I looked up. Nora Simonhjell stood in front of me with a smile on her face.

‘Hi, Nora! What are you doing here? Do you work here?’

‘Yes. I saw you were coming. Thought I would find you here. Nice to see you!’

I got up and gave her a hug.

‘Grab a seat!’ I said.

‘You’re looking so good!’ she said. ‘Tell me what’s new in your life.’

I gave her the edited highlights. Three children, four years in Stockholm, two in Malmö. Everything OK. She — I had first met her at a department party at Bergen University the night they were celebrating having finished their main subject, and then bumped into her in Volda where she taught and I wrote my first novel, which she read and was the first to comment on — had lived for a while in Oslo, worked in a bookshop and at Morgenbladet, published her second collection of poems and got a job here. I told her Kristiansand had been a nightmare for me. But a lot must have changed in the intervening twenty years. And it was one thing to go to a gymnas and another to be employed at a university.

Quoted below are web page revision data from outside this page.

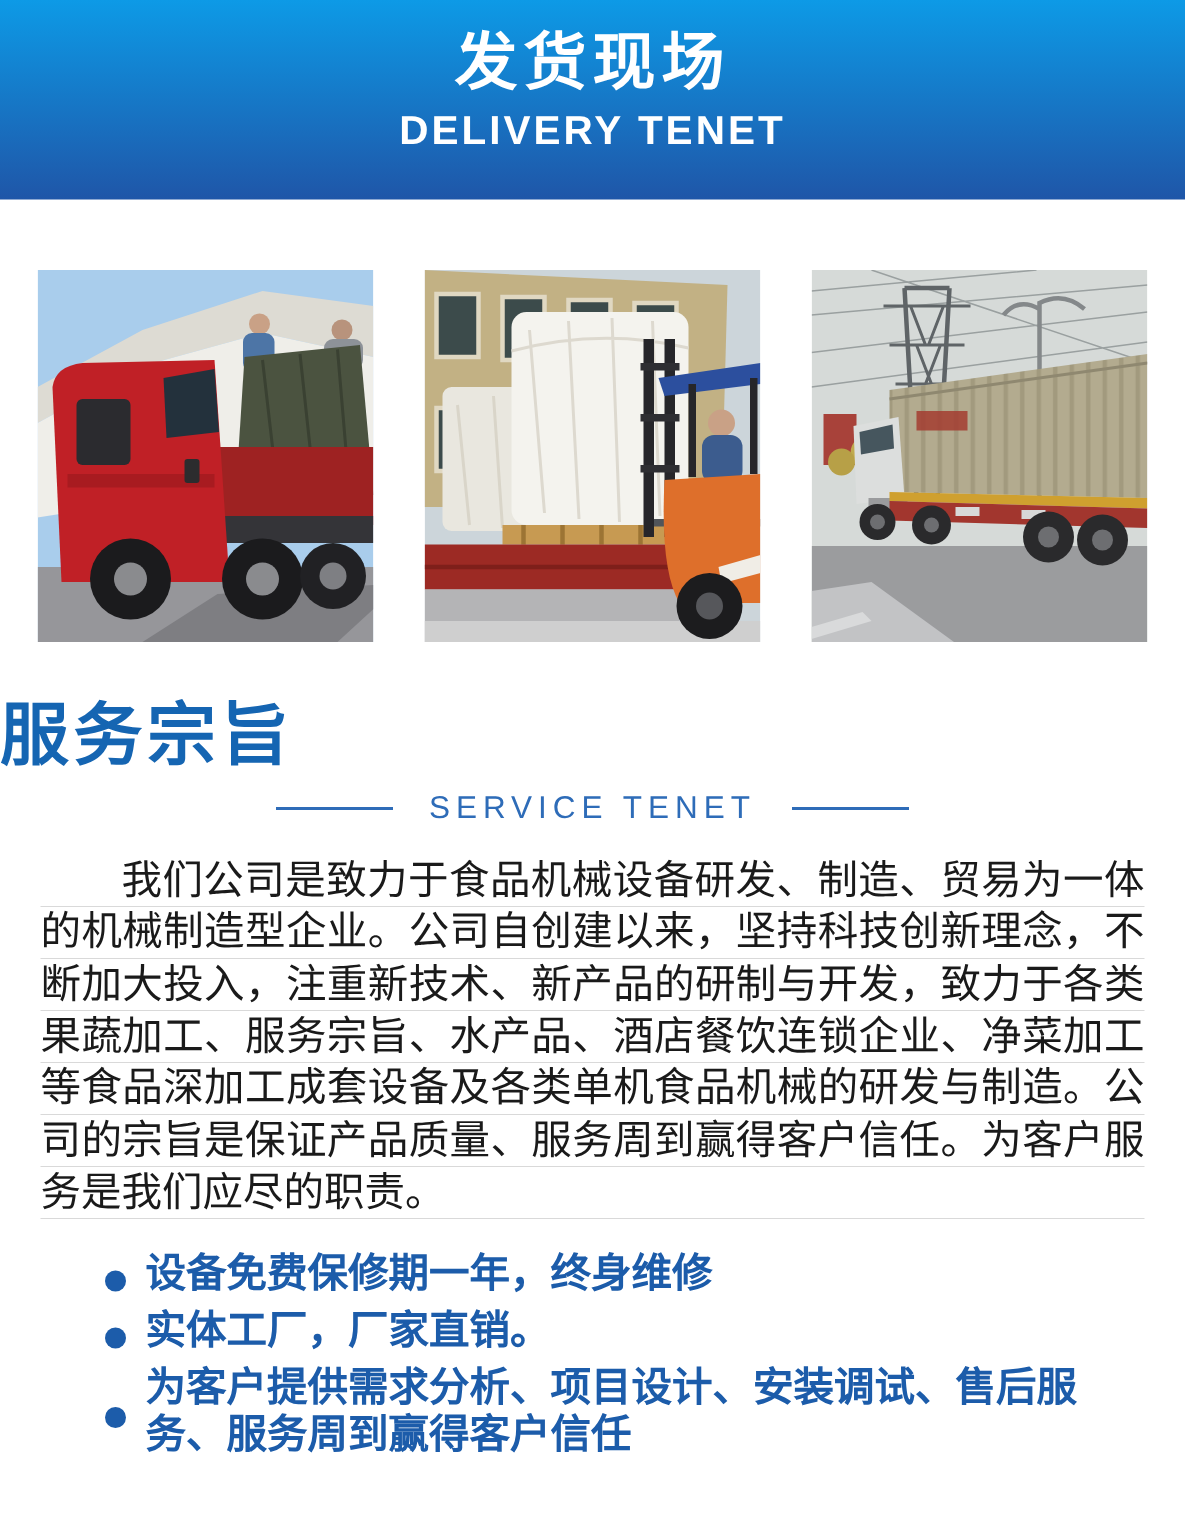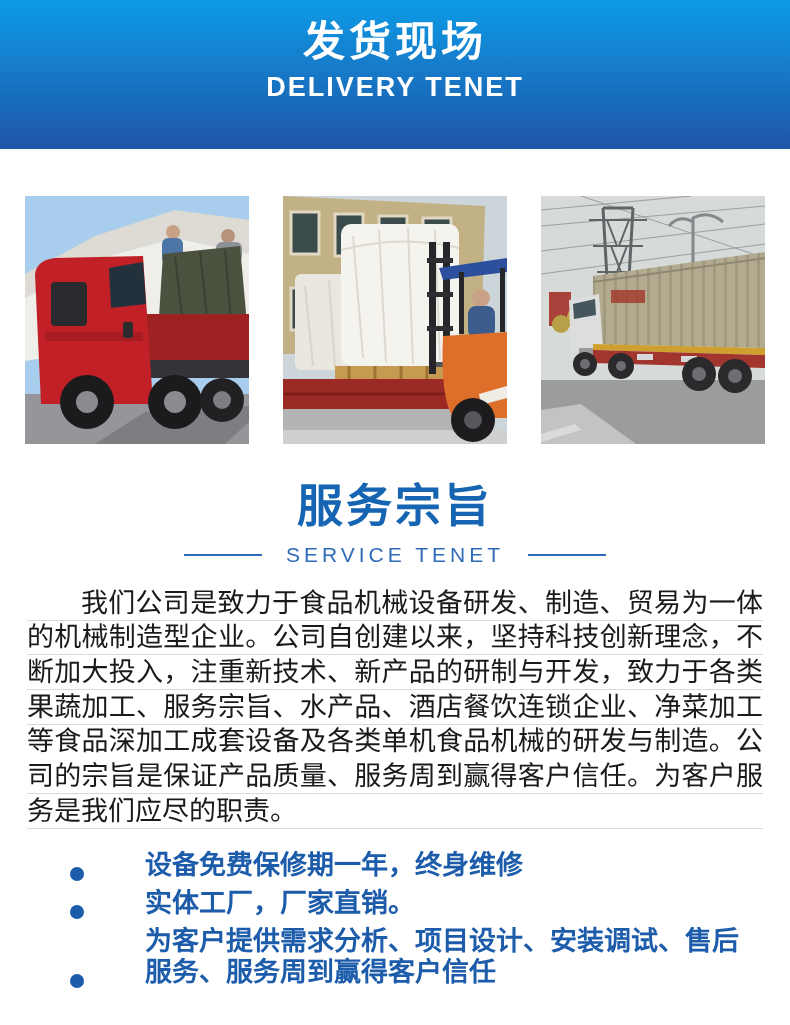--- a/index.html
+++ b/index.html
@@ -13,7 +13,7 @@
 
   
   .banner {
-    height: 149px;
+    height: 133px;
     background: linear-gradient(180deg, #0d9ae6 0%, #1f56a8 100%);
     color: #ffffff;
     text-align: center;

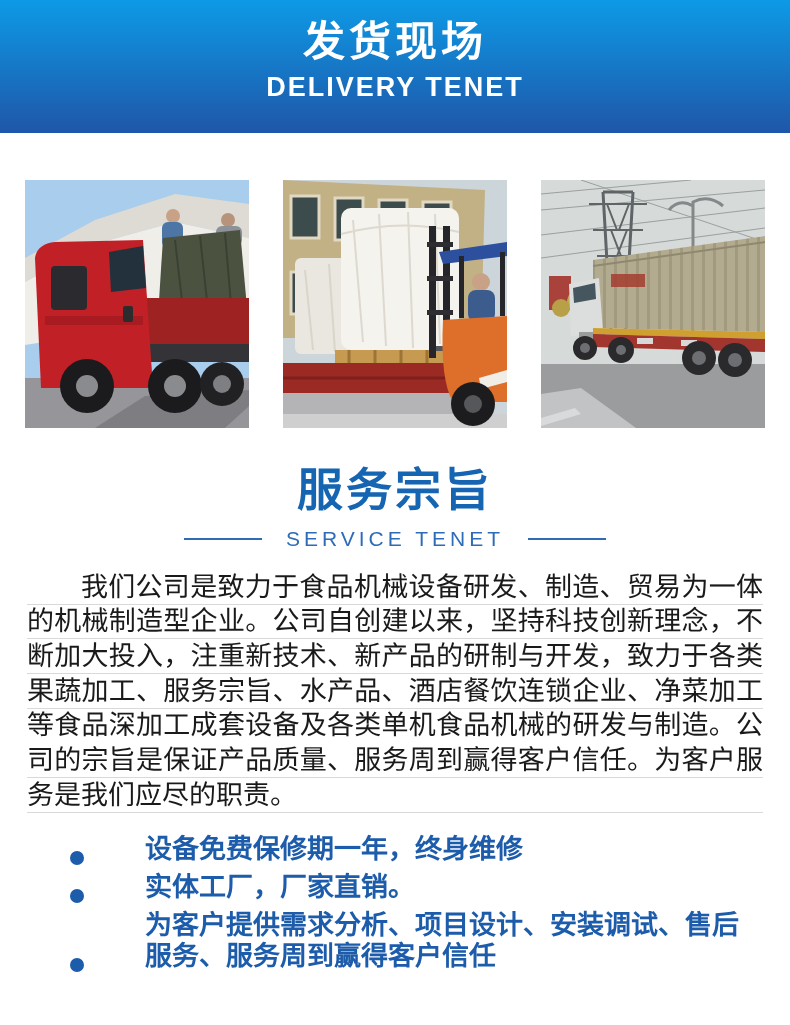--- a/index.html
+++ b/index.html
@@ -52,7 +52,6 @@
   
   .service-title {
     margin: 37px 0 0;
-    text-align: center;
     font-size: 46px;
     font-weight: 700;
     letter-spacing: 3px;

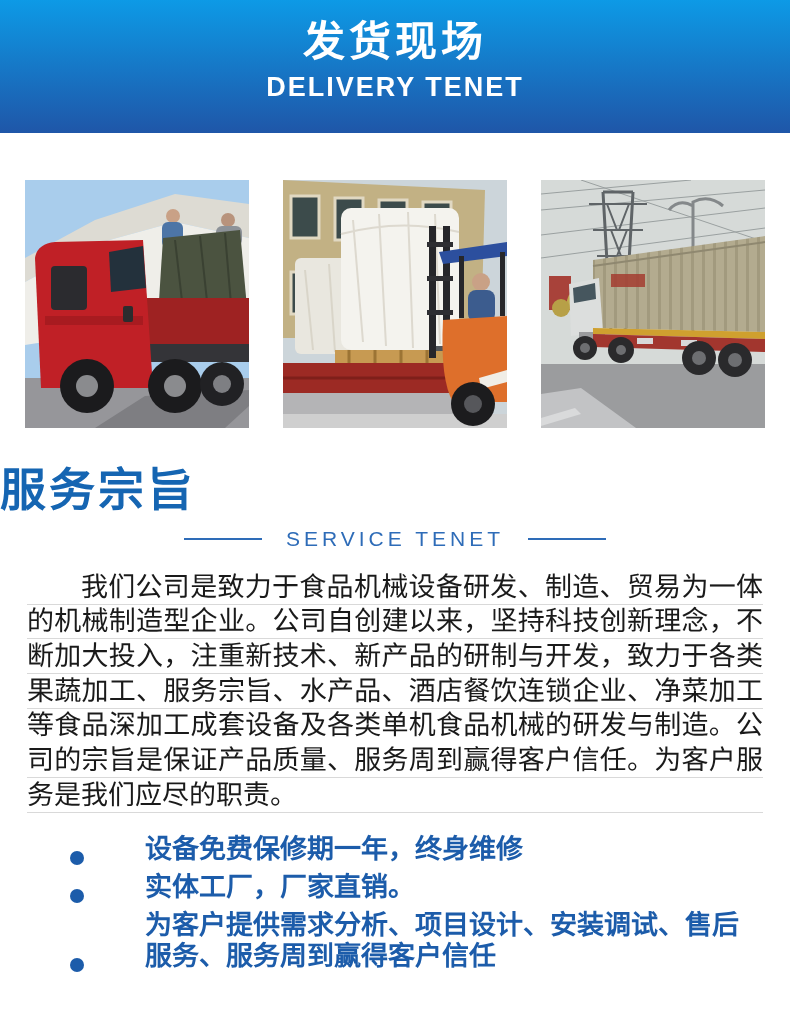--- a/index.html
+++ b/index.html
@@ -94,13 +94,12 @@
   }
   .bullets li {
     display: flex;
-    align-items: flex-end;
+    align-items: center;
     font-size: 27px;
     line-height: 31px;
     font-weight: 600;
     color: #1c5caa;
     margin-bottom: 7px;
-    gap: 48px;
   }
   .bullets .dot {
     flex: none;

She loved it, she said. Seemed happy. She had hung up her quill, but not for good, you never knew what might happen. A friend came over, she was American, we talked a little about the differences between the old country and her new one, then went up to the auditorium. The talk was due to start in ten minutes. My stomach hurt, my whole body did in fact, everything ached. And my hands, which had been trembling subconsciously all day, now really were trembling. I sat down at the desk, flicked through the books, looked up at the entrance. Two people in the hall. Me and the lecturer. Was it going to be that kind of day?

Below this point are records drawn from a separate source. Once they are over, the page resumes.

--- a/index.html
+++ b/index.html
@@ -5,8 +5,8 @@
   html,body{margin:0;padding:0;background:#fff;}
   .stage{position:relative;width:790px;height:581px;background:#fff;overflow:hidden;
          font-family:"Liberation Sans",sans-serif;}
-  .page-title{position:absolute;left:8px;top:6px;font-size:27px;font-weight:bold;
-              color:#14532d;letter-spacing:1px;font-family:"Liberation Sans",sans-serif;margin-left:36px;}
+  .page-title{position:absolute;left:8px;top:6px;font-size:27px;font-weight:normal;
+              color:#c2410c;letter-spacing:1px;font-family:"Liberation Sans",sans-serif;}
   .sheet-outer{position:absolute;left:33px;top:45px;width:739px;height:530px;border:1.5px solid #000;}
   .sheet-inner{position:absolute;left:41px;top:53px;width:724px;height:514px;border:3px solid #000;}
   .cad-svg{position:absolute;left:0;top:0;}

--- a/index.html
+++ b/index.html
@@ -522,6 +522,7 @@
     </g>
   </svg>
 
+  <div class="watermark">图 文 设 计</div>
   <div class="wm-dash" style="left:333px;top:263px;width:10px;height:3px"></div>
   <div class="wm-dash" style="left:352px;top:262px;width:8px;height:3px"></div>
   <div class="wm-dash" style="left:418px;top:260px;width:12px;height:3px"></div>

The first time I read in public, a few weeks after my debut novel had come out, was in Kristiansand. There were four people in the audience. One of them, I saw to my great satisfaction, was my old history teacher, now the headmaster, Rosenvold. I went over to chat with him afterwards. It turned out that he had almost no memory of me, but he had come to listen to and meet the second of the evening’s debutants, Bjarte Breiteig.

So much for the homecoming. So much for revenge over the past.

‘We-ell, I think we can begin then, can’t we?’ the lecturer said.

I looked along the rows of chairs. Seven people sitting there.

Nora said she was impressed when it was over, an hour later. I smiled and thanked her for her kind words, but I hated myself and my whole being, I couldn’t get away fast enough. Fortunately, Geir had turned up twenty minutes before we had arranged. He was standing in the middle of the large foyer when I came downstairs. I hadn’t seen him for more than a year.

‘I didn’t think you could lose any more hair,’ I said. ‘But I was wrong.’

We shook hands.

‘Your teeth have gone so yellow the dogs are going to flock round you in town,’ he said. ‘They’ll think you’re their king. How was it?’

‘Seven people came.’

‘Ha ha ha!’

‘Never mind. Otherwise, it went well. Shall we go? Have you got your car outside?’

‘Yes,’ he said.

Considering he had buried his mother the day before, he was in an astonishingly good mood.